The novel, as the beginning suggests, is not just about moving from darkness to light. It is also about a common man without college education moving onto entrepreneurship. However, this is the only point that gets diluted towards the end. Adiga, even though quite an entrepreneur to have come up with an winning formula for his book, did not have entreneurship quotient to bring his book to a credible ending. The story fizzles once Balram reaches out and becomes an entrepreneur almost without putting in any effort. He puts the onus of such an easy way out to the city of Bangalore, a city that gives you the choice. However, as we all know, by all means the last part couldn’t have been that easy – not in Bangalore or for that matter anywhere in the world.

“The White Tiger” is an interesting book – more interesting because it has won the Booker. A novel so linear, simplistic, without frills and dealing with such commonplace things that you could almost feel cheated if you bought it for… well… the price of a lunch. After all, we are so used to books being complex and reflecting something other than what the regional news channels show us that we almost refuse to believe in the mundane. As I said earlier, driver-turned-murderer was a subject that Rushdie had dealt with earlier in “Shalimar the Clown”. But the story was different and so was the history of the driver who hailed from Kashmir and came with a deep-sated revenge harboured in his breast.

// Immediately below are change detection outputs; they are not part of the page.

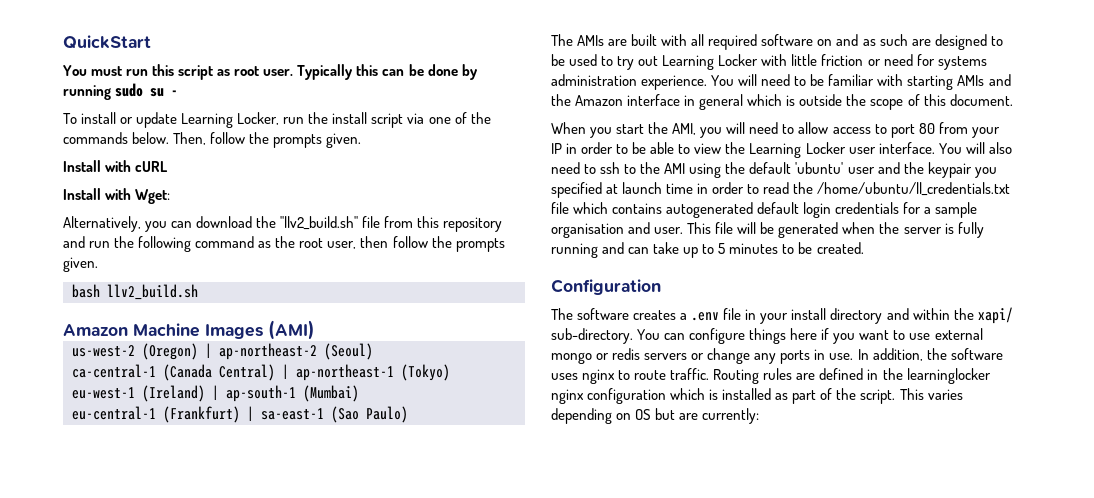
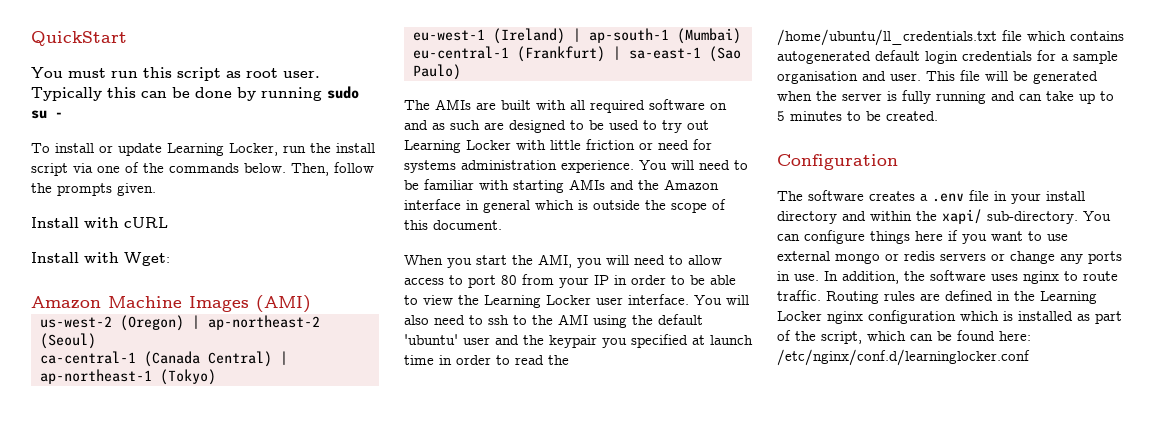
[63,216,503,232] [63,236,505,252] [63,257,98,272] [72,284,198,300] // Alternatively, you can download the "llv2_build.sh" file from this repository and run the following command as the root user, then follow the prompts given. // bash llv2_build.sh -> (170, 259) none
[906,368,991,384] learninglocker -> [1040,291,1097,304] [777,311,822,321] Learning Locker
[860,388,963,404] [551,408,760,424] script. This varies depending on OS but are currently: -> [821,330,1031,344] [777,349,1030,366] script, which can be found here: /etc/nginx/conf.d/learninglocker.conf

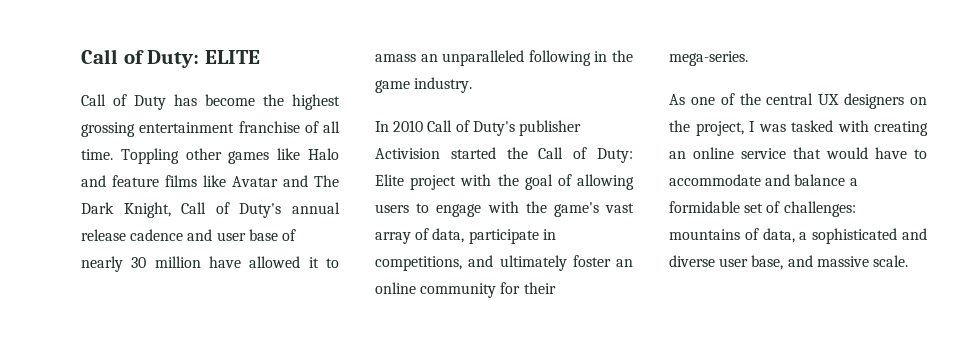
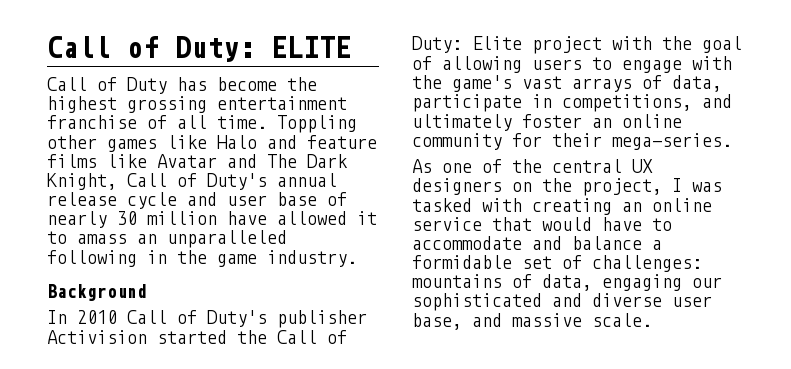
[130,229,184,241] cadence -> [127,192,177,209] cycle
(473, 85) none -> [47,284,147,301] // Background
[375,232,411,244] array -> [572,78,632,92] arrays
[799,232,808,240] a -> [602,274,722,291] engaging our

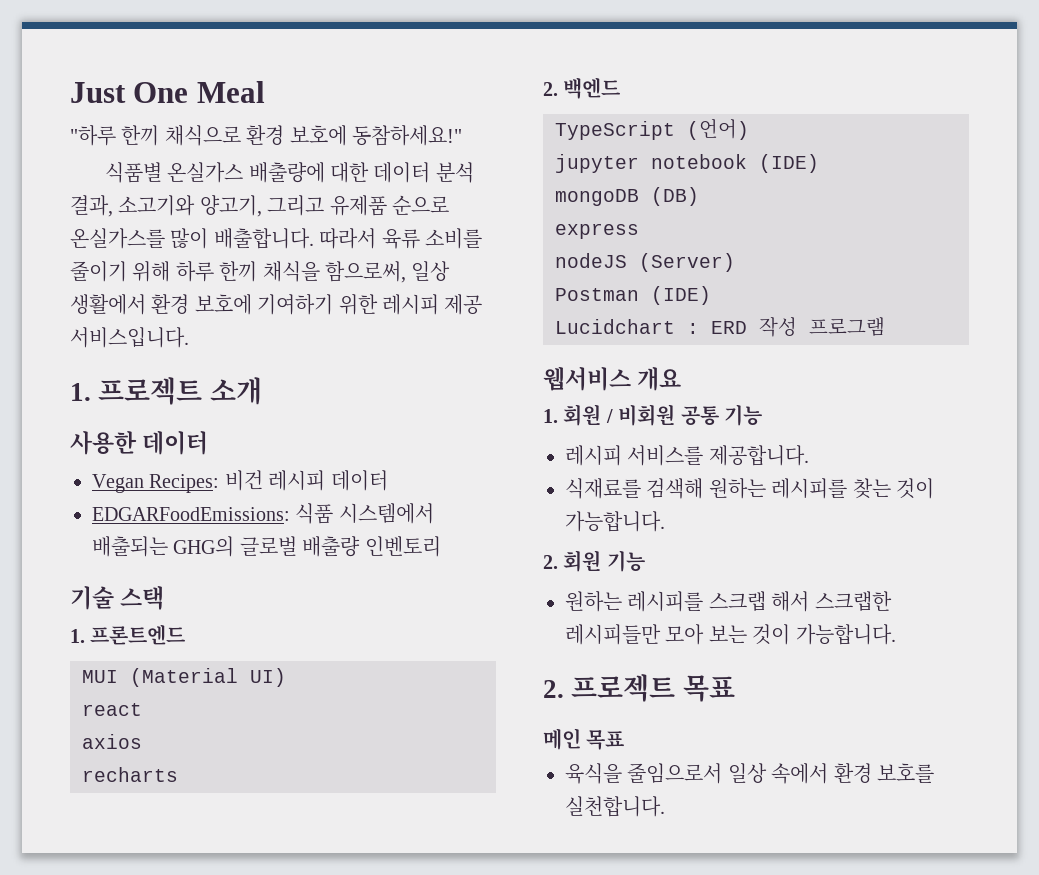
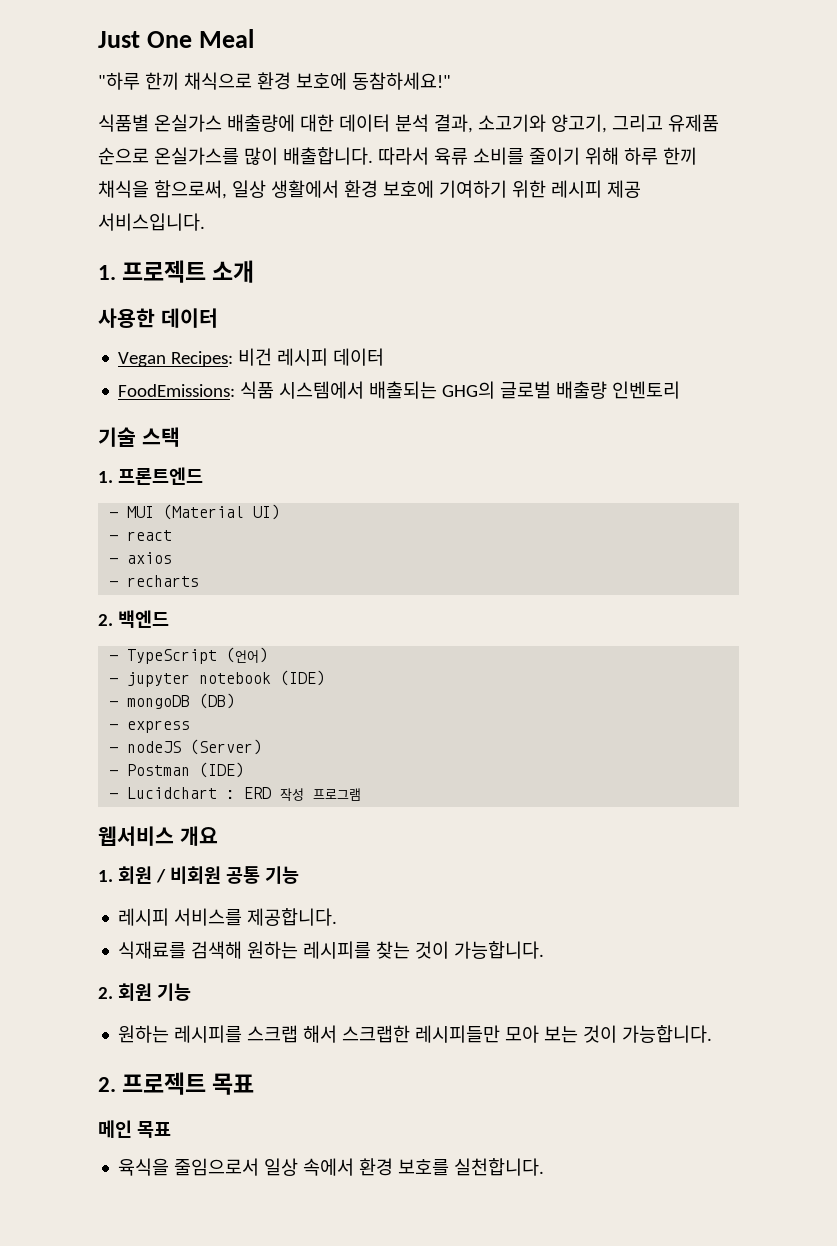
[92,507,290,521] EDGARFoodEmissions: -> [118,384,236,397] FoodEmissions:
(186, 634) none -> [109,512,119,518] -
(286, 677) none -> [109,535,119,541] -
(142, 709) none -> [109,558,119,564] -
(142, 741) none -> [109,581,119,587] -
(621, 88) none -> [109,655,119,661] -
(749, 129) none -> [109,678,119,684] -
(819, 163) none -> [109,701,119,707] -
(699, 196) none -> [109,724,119,730] -
(639, 231) none -> [109,747,119,753] -
(735, 262) none -> [109,770,119,776] -
(711, 295) none -> [109,793,119,799] -

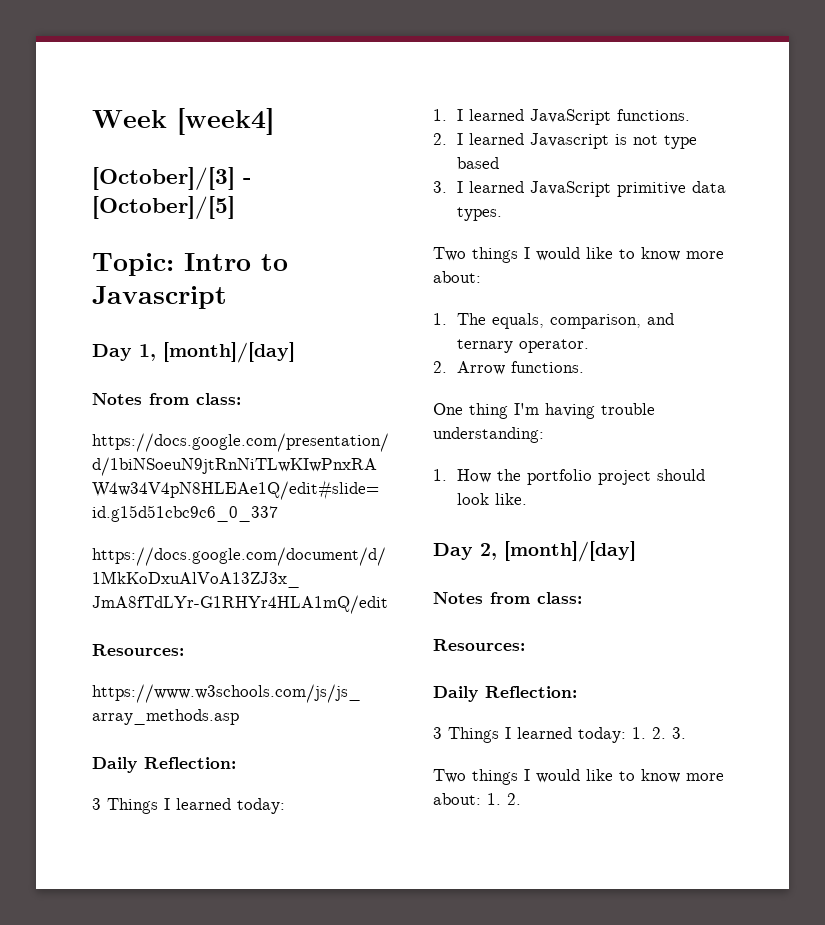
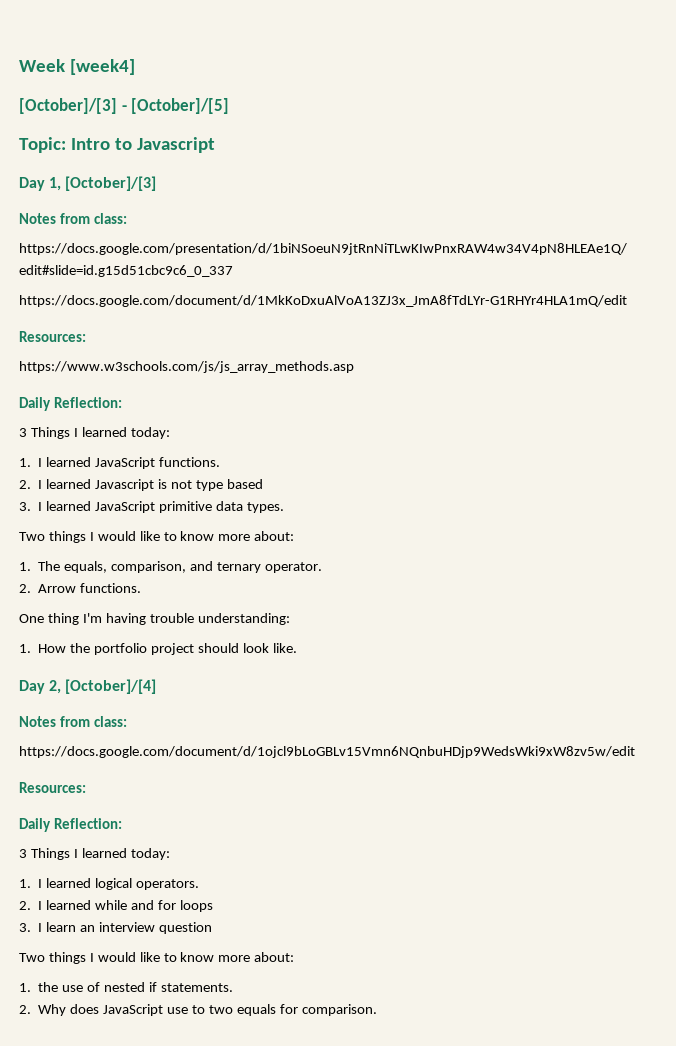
[163,342,295,363] [month]/[day] -> [65,176,157,191] [October]/[3]
[504,541,636,562] [433,592,582,604] [month]/[day] // Notes from class: -> [65,679,157,694] [19,716,127,727] [19,746,635,758] [October]/[4] // Notes from class: // https://docs.google.com/document/d/1ojcl9bLoGBLv15Vmn6NQnbuHDjp9WedsWki9xW8zv5w/edit
[632,727,686,739] [433,769,724,785] [433,793,521,805] 1. 2. 3. // Two things I would like to know more about: 1. 2. -> [19,878,200,890] [19,900,213,912] [19,922,212,934] [19,952,295,964] [19,982,233,992] [19,1004,377,1016] // 1. I learned logical operators. // 2. I learned while and for loops // 3. I learn an interview question // Two things I would like to know more about: // 1. the use of nested if statements. // 2. Why does JavaScript use to two equals for comparison.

We do not expect the driver to just ‘steal’ for money and that’s where Adiga catches us on the wrong foot. Leave aside revenge motives – the biggest reason a person can kill is to desperately want a better life.

“The White Tiger” is an interesting read - and we do hope some more such stuff from Arvind Adiga. After all somebody was seeing beyond diaspora and call centers when it came to Indian English writing.

Picture source: http://podularity.com/wp-content/images/adiga.jpg

1 comment:

RaisingT said...

I agree with you on the simplicity of subject and language. It was a refreshing change from the usual Indian authors who thrive on complex word spinning..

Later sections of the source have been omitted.